# CGI Gästebuch Strato in Seite einbinden



## sepp05 (28. Oktober 2010)

Hallo Leute,
hab ein Problem und weiß auch garnicht, ob das so funktioniert, wie ich mir das vorstelle.
Ich habe gestern versucht das Gästebuch von Strato auf meiner Seite zu integrieren. Bei strato steht "So einfach und schnell integrieren Sie das Gästebuch auf Ihre Seite, einfach folgenden Code einfügen..."

Super, wenn ich den Code einfüge wird ein Link gezeigt und das Gästebuch geht in einem neuen Fenster auf... - Ich hätte es gerne direkt in meiner Seite im Content-Div!
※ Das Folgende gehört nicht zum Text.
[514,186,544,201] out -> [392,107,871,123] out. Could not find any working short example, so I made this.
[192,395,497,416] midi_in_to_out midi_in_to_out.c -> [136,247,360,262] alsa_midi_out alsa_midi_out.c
Ich habe das zuerst mit einem iframe probiert, funktioniert grundsätzlich, ist aber schwierig weil das Gästebuch natürlich größer wird, wenn es mehrere Einträge hat und ich mit scrolling dann 2 Scrollbalken habe, unschön!

Jetzt habe ich gestern noch gegoogelt und es dann mit php-include bzw so einem EXEC befehl probiert... Hat beides nicht so funktioniert... Php gehört aber auch zugegebenermaßen nicht zu meinem Fachgebiet...

Kennt jemand das Strato Gästebuch oder hat eine Idee, wie ich das integrieren kann? Oder geht es nur via iframe?

Liebe Grüße

Sepp05


----------